Du corps en particulier

Marion Carrot & Sophie Walon
Editorial
Du corps en particulier

Ce numéro inaugural d’Images Secondes interroge les rapports multiples qui existent entre danse et cinéma depuis la naissance du septième art. Alors que la recherche sur la danse au cinéma a longtemps été marginale, son dynamisme actuel a ouvert une multiplicité d’approches sur ses objets d’étude. Depuis une vingtaine d’années, une quantité croissante d’articles, de thèses et d’ouvrages examine les images et les usages de la danse au cinéma. Si la recherche anglophone a été pionnière dans ce domaine, il s’est depuis internationalisé et un nombre grandissant de chercheurs francophones s’y intéresse aujourd’hui[1]. Leurs travaux aux corpus hétérogènes explorent à la fois les formes esthétiques particulières que créent les interactions de la danse et du cinéma, et les implications historiques, sociales et politiques de ces œuvres hybrides. Qu’est-ce que le cinéma fait à la danse ? De quelles manières tournage et montage transforment-ils la manière de concevoir et de percevoir l’art chorégraphique ? Réciproquement, qu’est-ce que la danse fait au cinéma ? Comment la logique chorégraphique influence-t-elle les dispositifs cinématographiques ? À quels types d’œuvres cette rencontre a-t-elle donné naissance ? Ces grands questionnements sont traités par le biais d’une pluralité de thèmes : façonnages des corps, politiques des gestes, occupation des espaces, bruits, rythmes et musicalité, (a)narrativité du mouvement dansé, expérience spectatorielle, etc.
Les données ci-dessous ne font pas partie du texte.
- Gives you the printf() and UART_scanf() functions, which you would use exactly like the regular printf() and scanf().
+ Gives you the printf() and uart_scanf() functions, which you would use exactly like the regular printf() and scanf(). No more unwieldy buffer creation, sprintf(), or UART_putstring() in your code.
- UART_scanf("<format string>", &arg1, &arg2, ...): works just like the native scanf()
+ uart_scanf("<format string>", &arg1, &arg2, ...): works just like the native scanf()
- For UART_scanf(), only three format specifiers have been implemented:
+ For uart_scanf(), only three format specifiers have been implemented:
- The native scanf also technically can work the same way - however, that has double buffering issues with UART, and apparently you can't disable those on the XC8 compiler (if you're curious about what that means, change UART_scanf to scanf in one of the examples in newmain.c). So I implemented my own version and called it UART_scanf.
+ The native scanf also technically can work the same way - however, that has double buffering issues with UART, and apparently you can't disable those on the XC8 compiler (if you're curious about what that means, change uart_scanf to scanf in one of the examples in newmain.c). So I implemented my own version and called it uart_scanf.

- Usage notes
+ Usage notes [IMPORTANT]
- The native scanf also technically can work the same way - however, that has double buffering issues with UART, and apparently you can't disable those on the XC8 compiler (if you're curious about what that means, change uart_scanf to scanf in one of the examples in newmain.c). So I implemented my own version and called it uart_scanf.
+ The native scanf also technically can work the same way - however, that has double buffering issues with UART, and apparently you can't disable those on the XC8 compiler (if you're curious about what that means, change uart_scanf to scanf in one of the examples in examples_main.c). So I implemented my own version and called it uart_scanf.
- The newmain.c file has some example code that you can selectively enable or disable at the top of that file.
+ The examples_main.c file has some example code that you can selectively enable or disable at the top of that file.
Ce premier numéro d’Images Secondes contribue à la réflexion actuelle sur la fécondité des entrelacs de la danse et du cinéma, à travers des perspectives diverses puisant dans les études cinématographiques, mais aussi les études en danse, la musicologie, la philosophie, la littérature, et les arts plastiques. Nous y accueillons des analyses portant sur des corpus très différents, de la fiction hollywoodienne aux essais expérimentaux en passant par des productions télévisuelles ; de la France des années 1920 à la Chine contemporaine en passant par la Rome de Fellini ; des « danses serpentines » à la street dance en passant par le butô et la danse postmoderne américaine.

All This Can Happen, Sihoban Davies & Davih Hinton, 2012

Cette diversité de corpus, d’époques, et de styles montre que la danse raconte toujours quelque chose de l’espace-temps dans lequel elle se déploie. C’est cette fonction que revêt la danse au cinéma qu’analysent les articles regroupés dans le premier temps de la revue. Fanny Beuré se demande ainsi comment la tension entre le groupe et l’individu dans les numéros chorégraphiés de la saga Step Up cristallise les difficultés des États-Unis à négocier la dialectique entre individualité et société, entre émancipation personnelle et inclusion sociale[2]. Emmanuel Cano analyse ensuite comment les moments de danse des films de Jia Zhang-ke inventent des gestes et des mouvements qui disent les mutations économiques et politiques propres à la Chine contemporaine[3]. Stéphanie Hontang examine la manière dont la cinématographie de Carlos Saura dans Argentina désincarne et diffracte les corps dansants pour mieux rendre compte de la dimension palimpseste des danses traditionnelles argentines[4]. Enfin, Simon Daniellou interroge la dimension subversive de la corporéité horrifique de Tatsumi Hijikata dans les films de Teruo Ishii, qu’il lit comme le gant retourné d’une société japonaise à la normalisation oppressante[5].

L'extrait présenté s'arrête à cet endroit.